Detected change data:
----
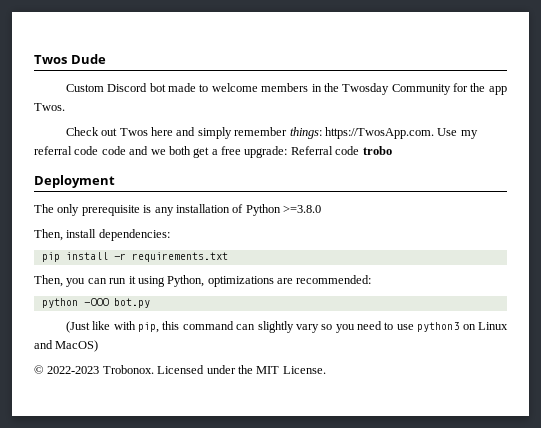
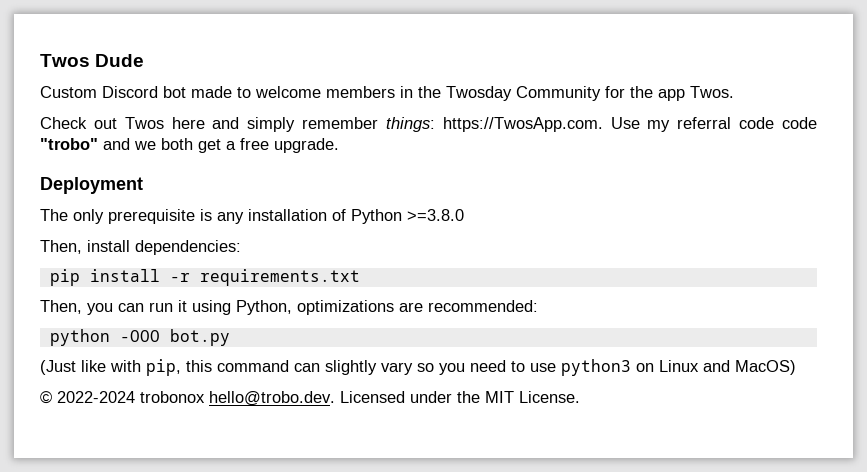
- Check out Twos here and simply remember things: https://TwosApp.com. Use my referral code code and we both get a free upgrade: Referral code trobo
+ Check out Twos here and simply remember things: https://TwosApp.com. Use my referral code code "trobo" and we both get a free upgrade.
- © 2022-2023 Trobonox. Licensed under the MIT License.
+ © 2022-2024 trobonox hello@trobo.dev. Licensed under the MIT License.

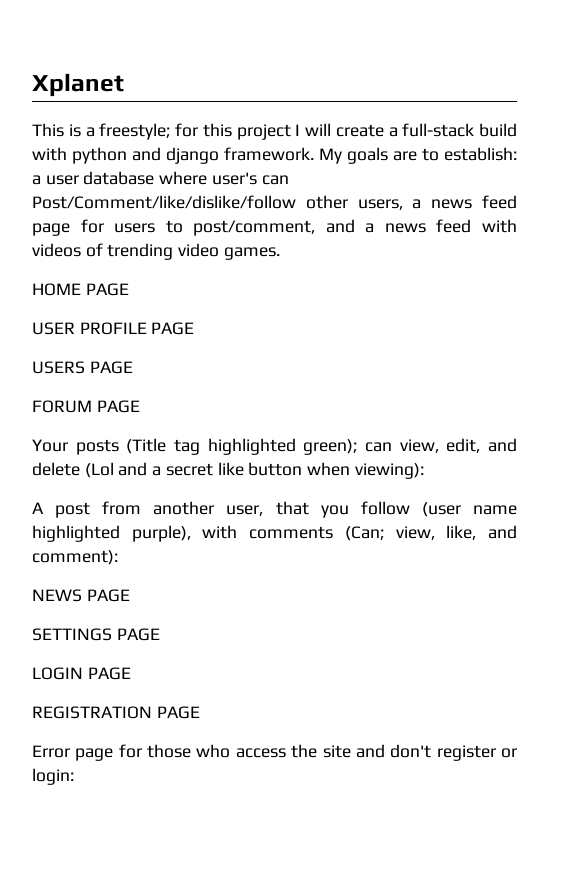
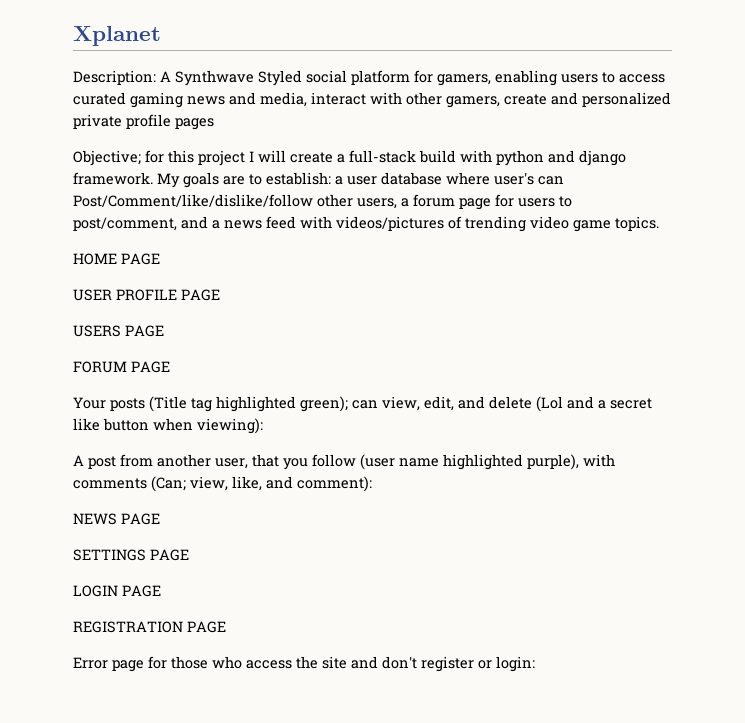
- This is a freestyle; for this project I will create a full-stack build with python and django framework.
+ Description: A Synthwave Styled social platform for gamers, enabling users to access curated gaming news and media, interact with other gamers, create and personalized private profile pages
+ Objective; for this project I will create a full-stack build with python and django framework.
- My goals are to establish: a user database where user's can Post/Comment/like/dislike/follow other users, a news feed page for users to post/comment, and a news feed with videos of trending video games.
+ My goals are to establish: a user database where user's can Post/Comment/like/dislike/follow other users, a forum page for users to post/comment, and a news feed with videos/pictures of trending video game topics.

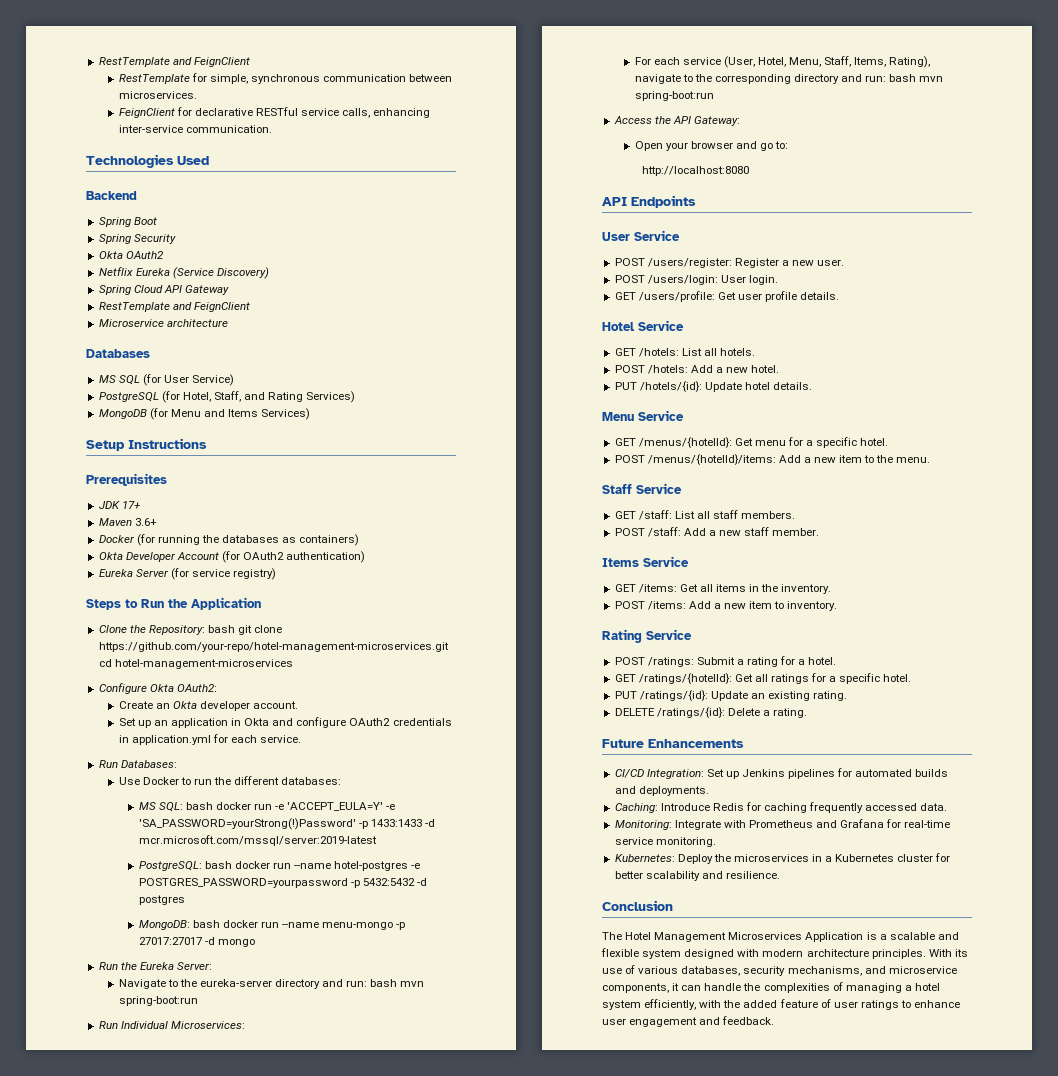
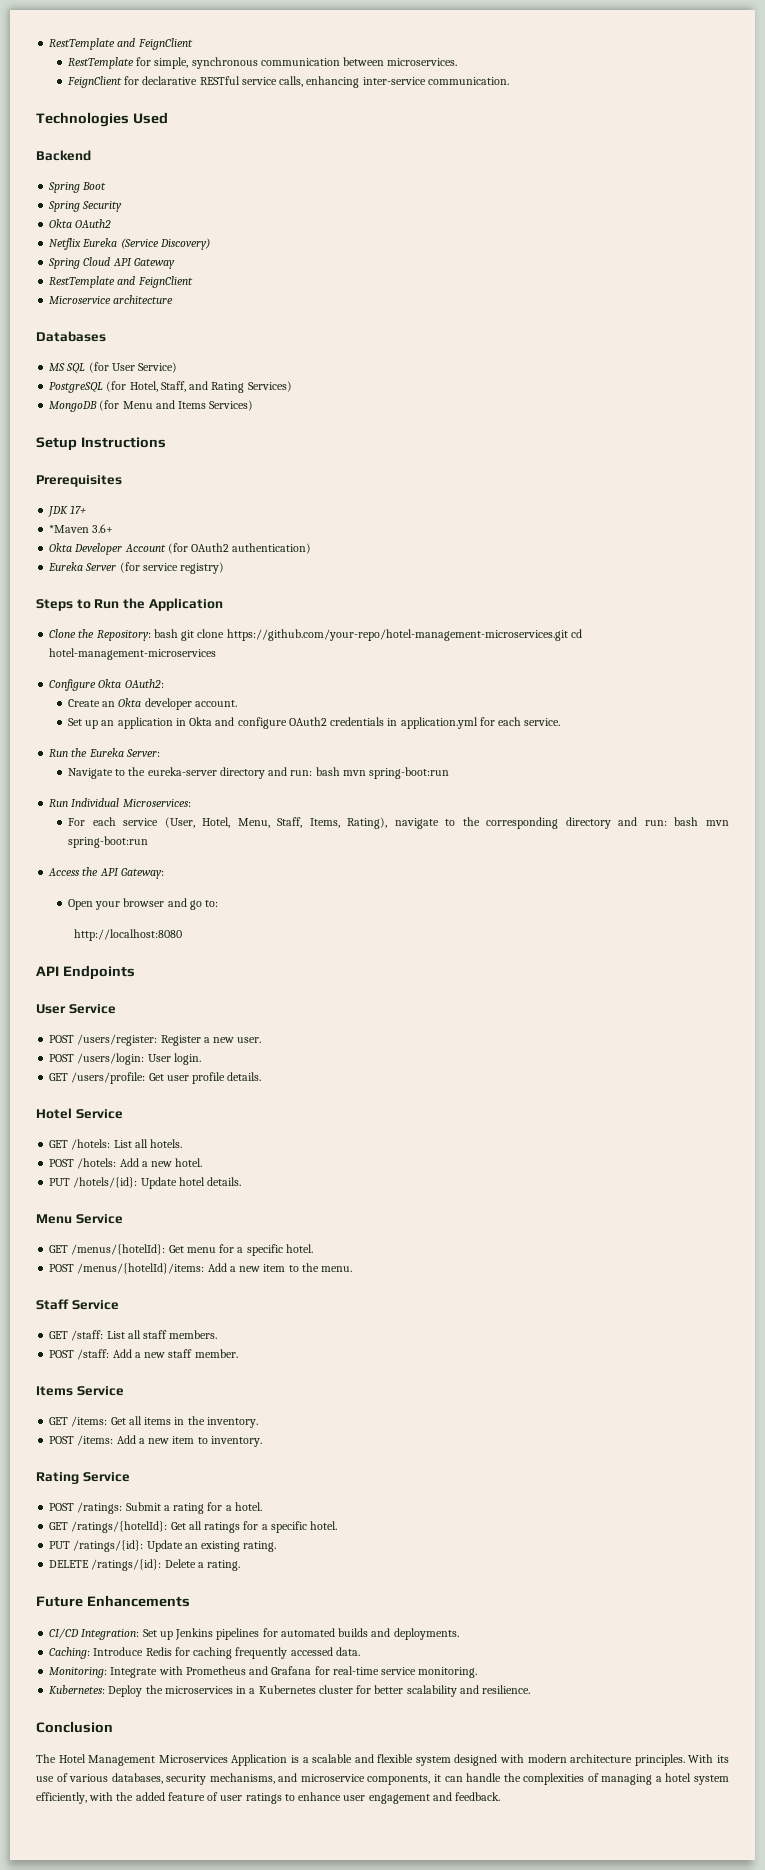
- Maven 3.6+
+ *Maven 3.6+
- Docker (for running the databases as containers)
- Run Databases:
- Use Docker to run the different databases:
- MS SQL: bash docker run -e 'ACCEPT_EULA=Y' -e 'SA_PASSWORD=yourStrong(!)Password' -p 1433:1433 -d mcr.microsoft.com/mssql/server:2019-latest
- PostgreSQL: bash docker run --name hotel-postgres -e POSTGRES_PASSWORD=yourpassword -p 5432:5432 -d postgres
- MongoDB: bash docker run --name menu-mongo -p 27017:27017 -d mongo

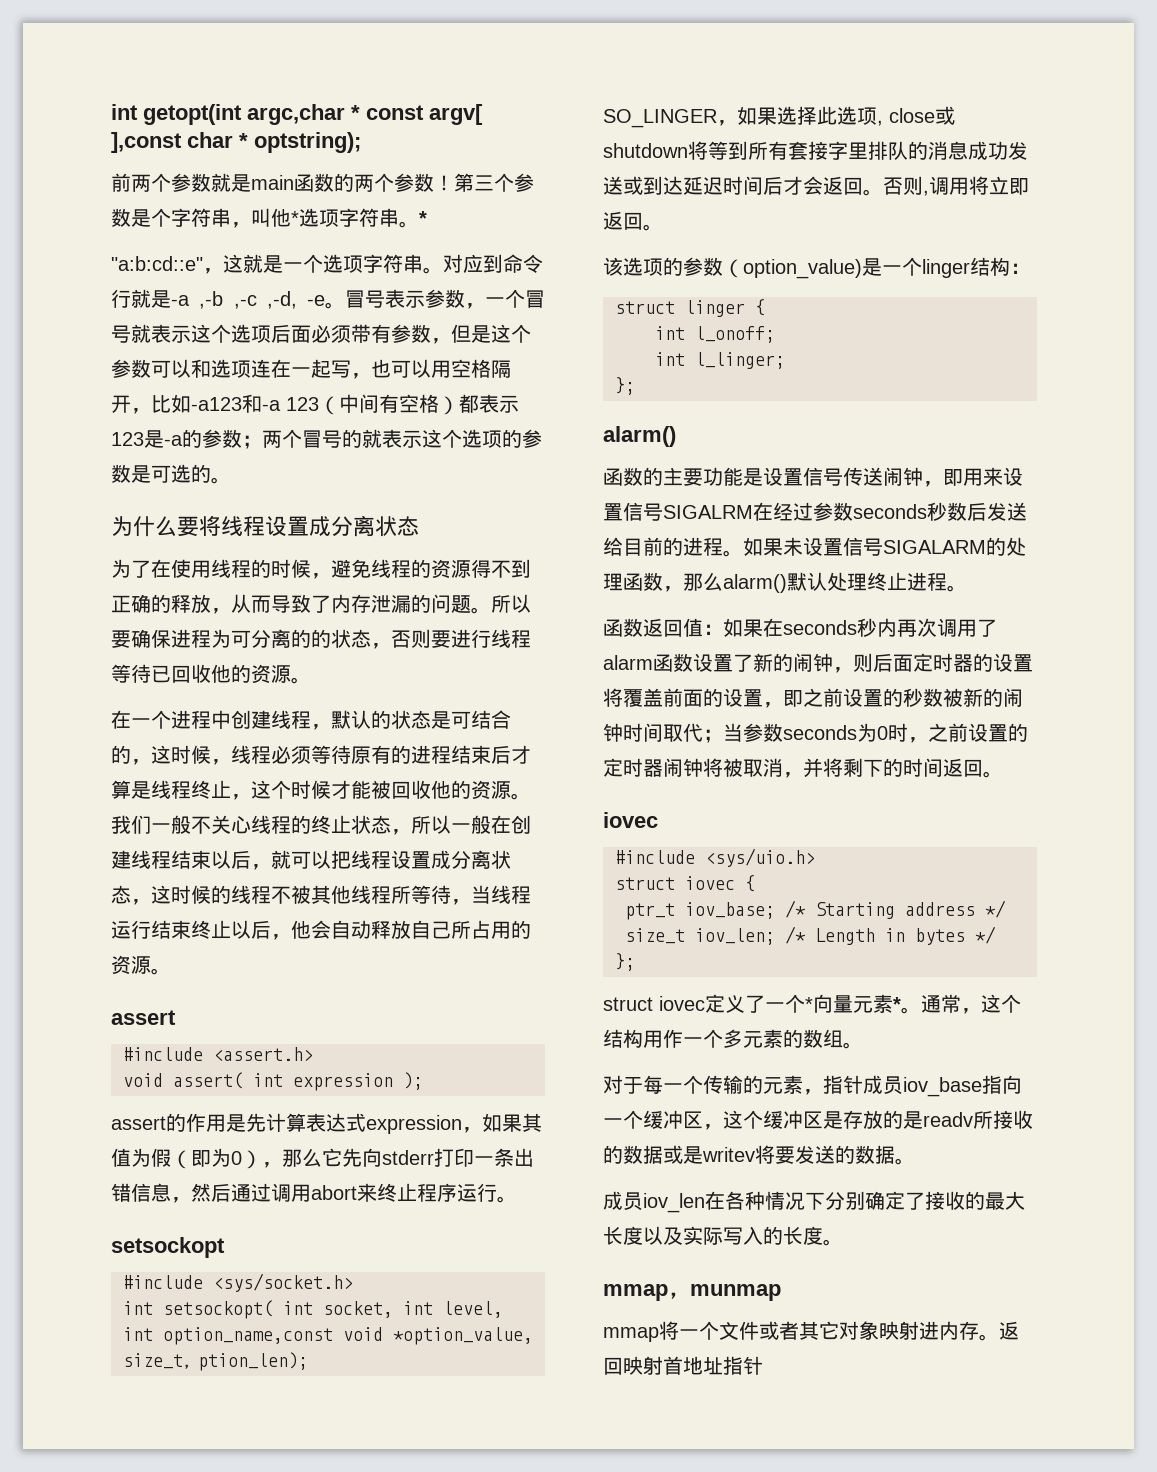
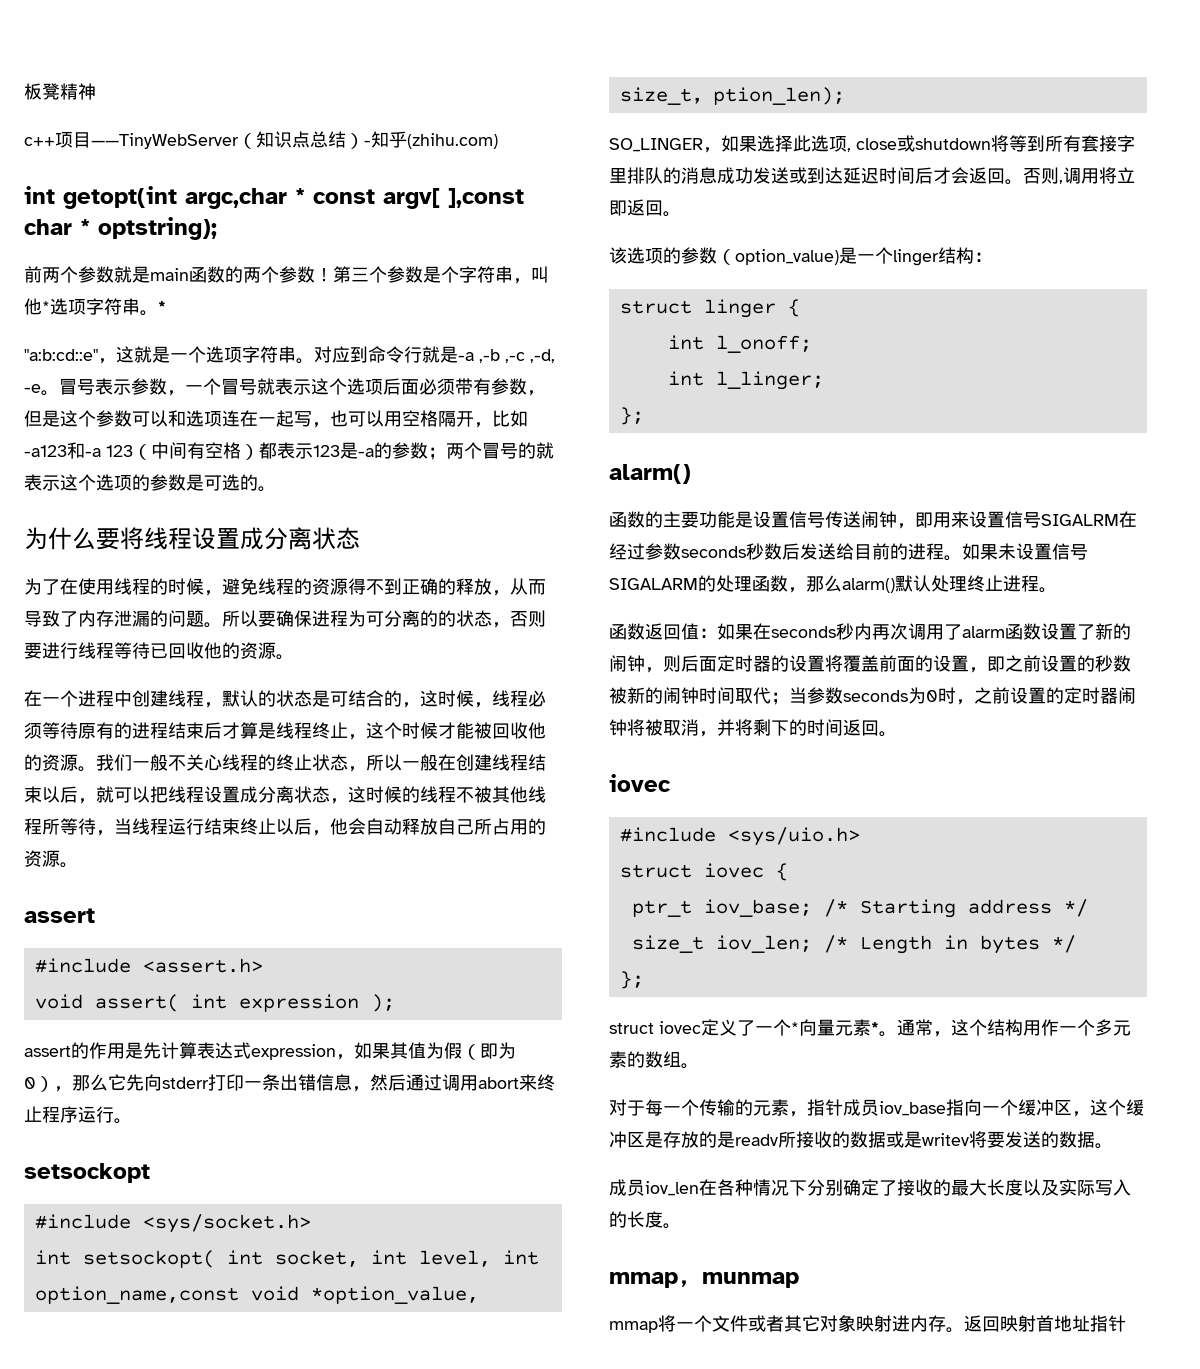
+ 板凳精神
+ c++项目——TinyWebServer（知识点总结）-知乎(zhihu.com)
----
(Your instructions): What is needed is an exact copy of the lines above, from the one containing "- Maven 3.6+" through the one containing "- Use Docker", with nothing added.

(Your response):
- Maven 3.6+
+ *Maven 3.6+
- Docker (for running the databases as containers)
- Run Databases:
- Use Docker to run the different databases:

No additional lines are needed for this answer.